Y no solo es una cuestión de cuidados. Reconociendo la jubilación y los cuidados como un derecho de las personas mayores, estos también generan actividad y riqueza, en su condición de consumidores, pero también como usuarios de un sistema que crea empleos en la economía. El mencionado estudio del CENIE estima que por cada euro público invertido en el sistema de dependencia en 2023, se generó 1,6 millones a la economía española. Además, calcula una recaudación a las arcas públicas de casi la mitad (49 céntimos) en impuestos y cotizaciones sociales.
Los prejuicios sobre productividad y el autoedadismo
Por otro lado, las personas mayores están trabajando cada vez más años, como muestra la edad efectiva de acceso a la jubilación, en aumento en los últimos años (65,2 años en abril cuando en 2019 era de 64,4 años).
“Otra de las trampas es que se asume que las personas mayores son menos productivas. Error”, sostiene la investigadora, que cita un estudio para el CENIE de la Universidad de Salamanca y de Oxford Economics que constató la mayor productividad y resiliencia de las empresas que conservaron a su personal sénior en la pasada crisis financiera. “La cuestión es que se asumen muchos prejuicios sin ponerles datos en realidad, ni números”, subraya Lebrusán.

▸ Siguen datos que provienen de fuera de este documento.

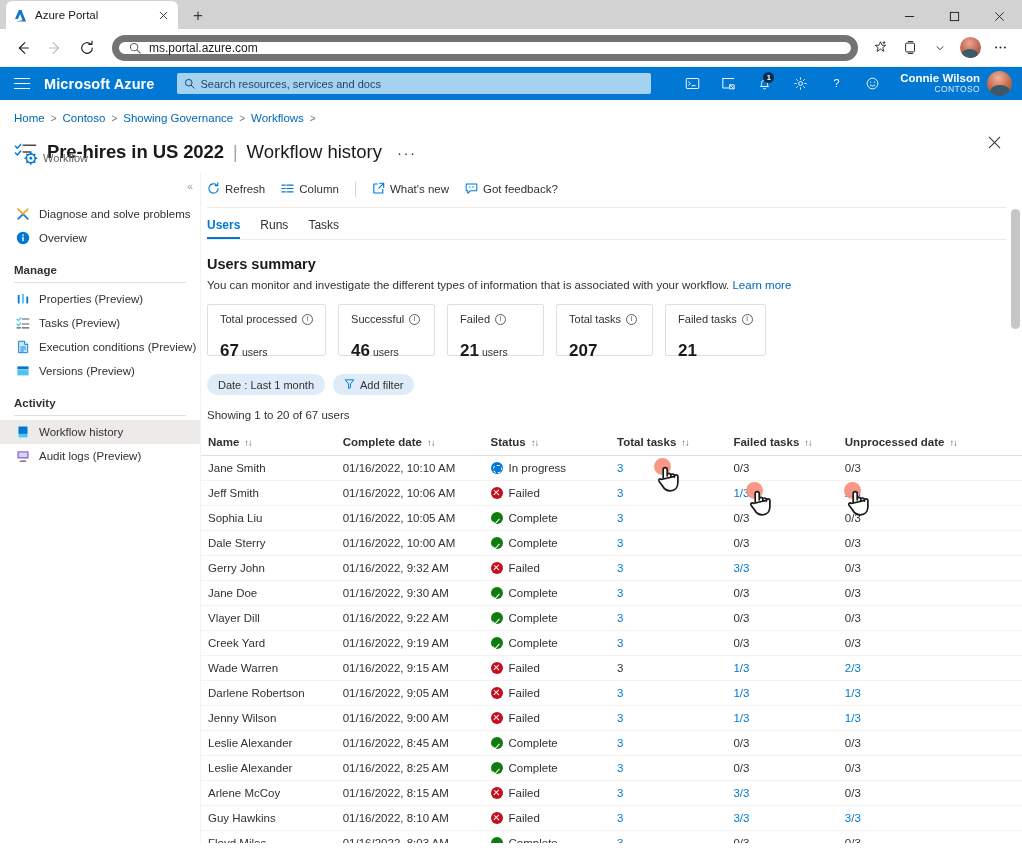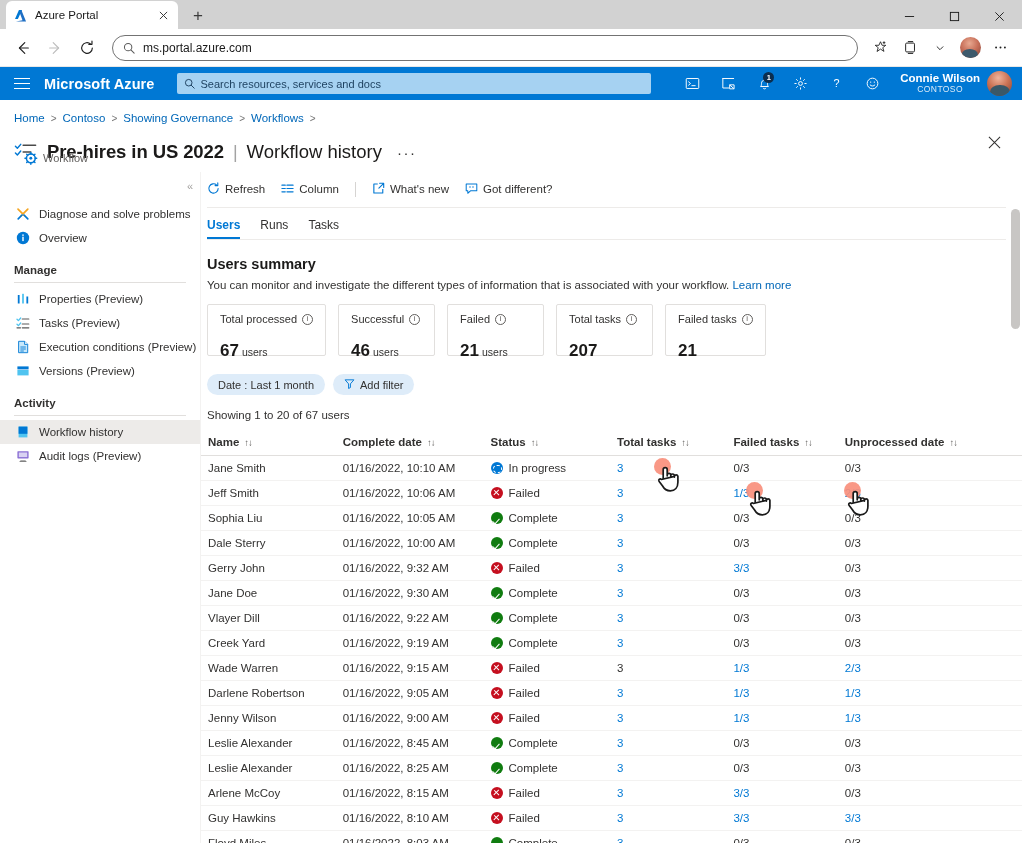--- a/index.html
+++ b/index.html
@@ -48,21 +48,21 @@
   .browser-toolbar {
     height: 38px; background: #ffffff; display: flex; align-items: center;
     padding: 0 8px; gap: 2px; border-bottom: 1px solid #e8e8e8;
   }
   .nav-btn {
     width: 30px; height: 30px; display: flex; align-items: center;
     justify-content: center; color: #1f1f1f; border-radius: 4px; flex: none;
   }
   .nav-btn.disabled { color: #bdbdbd; }
   .omnibox {
-    flex: 1; height: 26px; background: #ffffff; border: 1px solid #737373;
+    flex: 1; height: 26px; background: #ffffff; border: 7px solid #737373;
     border-radius: 13px; margin: 0 6px 0 8px; display: flex;
     align-items: center; padding: 0 10px; gap: 8px; position: relative;
   }
   .omnibox-url { font-size: 12px; color: #1a1a1a; flex: 1; }
   .omnibox-fav { color: #5a5a5a; display:flex; }
   .tb-icon {
     width: 28px; height: 28px; display: flex; align-items: center;
     justify-content: center; color: #1f1f1f; flex: none;
   }
   .avatar-img {
@@ -104,21 +104,21 @@
   }
   .az-badge {
     position: absolute; top: 5px; right: 8px; background: #0b2e4f;
     color: #fff; font-size: 7.5px; border-radius: 50%; width: 11px;
     height: 11px; display: flex; align-items: center;
     justify-content: center; font-weight: 700; line-height: 1;
   }
   .az-account {
     display: flex; align-items: center; gap: 7px; padding: 0 4px 0 10px;
   }
-  .az-acct-txt { text-align: center; line-height: 1.12; }
+  .az-acct-txt { text-align: right; line-height: 1.12; }
   .az-acct-name { font-size: 11.5px; color: #fff; font-weight: 600; white-space: nowrap; }
   .az-acct-org { font-size: 8.5px; color: #dbeaf7; letter-spacing: .4px; }
   .az-avatar {
     width: 25px; height: 25px; border-radius: 50%;
     background: radial-gradient(circle at 45% 28%, #f0b49c 0%, #cc7355 45%, #7d3d30 100%);
     flex: none; position: relative; overflow: hidden;
   }
   .az-avatar::after{
     content:""; position:absolute; left:50%; top:57%; transform:translateX(-50%);
     width:80%; height:56%; border-radius:48% 48% 0 0; background:#3a5868;
@@ -610,21 +610,21 @@
           <span>What's new</span>
         </div>
         <div class="cmd">
           <span>
             <svg width="13" height="13" viewBox="0 0 14 14">
                 <path d="M1.3 2.2h11.4v7.2H6.2L3 12.1V9.4H1.3z" fill="none" stroke="#0078d4" stroke-width="1.1" stroke-linejoin="round"></path>
                 <circle cx="5.4" cy="5.4" r=".8" fill="#0078d4"></circle>
                 <circle cx="8.6" cy="5.4" r=".8" fill="#0078d4"></circle>
               </svg>
           </span>
-          <span>Got different?</span>
+          <span>Got feedback?</span>
         </div>
       </div>
       <div class="cmdbar-rule"></div>
 
       <div class="tabs">
         <div class="tab-item sel">Users</div>
         <div class="tab-item">Runs</div>
         <div class="tab-item">Tasks</div>
       </div>
       <div class="tabs-rule"></div>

“Si no cambiamos esas ideas, acabamos cayendo también en autoedadismo. Es decir, nos saboteamos, nos acabamos limitando a nosotros mismos porque tendemos a asumir que no podemos hacer cosas con determinadas edades. Y, así, nos encontramos con las crisis de los 40, los 50... Esas ideas de: como tengo 50 años ya no puedo, por ejemplo, ponerme a estudiar piano. Bueno, pues a lo mejor no acabas siendo un pianista profesional, pero quién dice que no puedes ponerte a estudiar piano a los 50 años”, explica la socióloga. “Ese autoedadismo nos impide desarrollar todo nuestro potencial”, remata.
En el ámbito de las empresas, también se interiorizan muchos prejuicios, que acaban penalizando a los trabajadores por su edad. Por ejemplo, cuando las compañías se centran en lo que los empleados más mayores no pueden hacer, en lugar de en aquello en lo que sobresalen gracias a su mayor experiencia, así como en la riqueza del intercambio y el trabajo conjunto con trabajadores más jóvenes. “Pero lo que hacemos es dividirnos más, alejarnos más y eso en realidad genera una pérdida, que también es una pérdida económica”, advierte Lebrusán.
La investigadora defiende analizar “la imagen completa” en los debates sobre el envejecimiento y las personas mayores, reconociendo además sus matices y desigualdades, y no “desplazar responsabilidades a grupos poblacionales que en realidad tienen que ver con el sistema económico”. Ese que establece qué salarios tenemos, a qué hora salimos del trabajo y la imposibilidad de asumir el coste de la vivienda. “Se plantean unos enfrentamientos que son falsos. Que el jubilado de tu barrio esté peor no significa que tú vayas a estar mejor. Esto no va de quitárselo a unos para dárselo a otros. No funciona así”, argumenta la socióloga.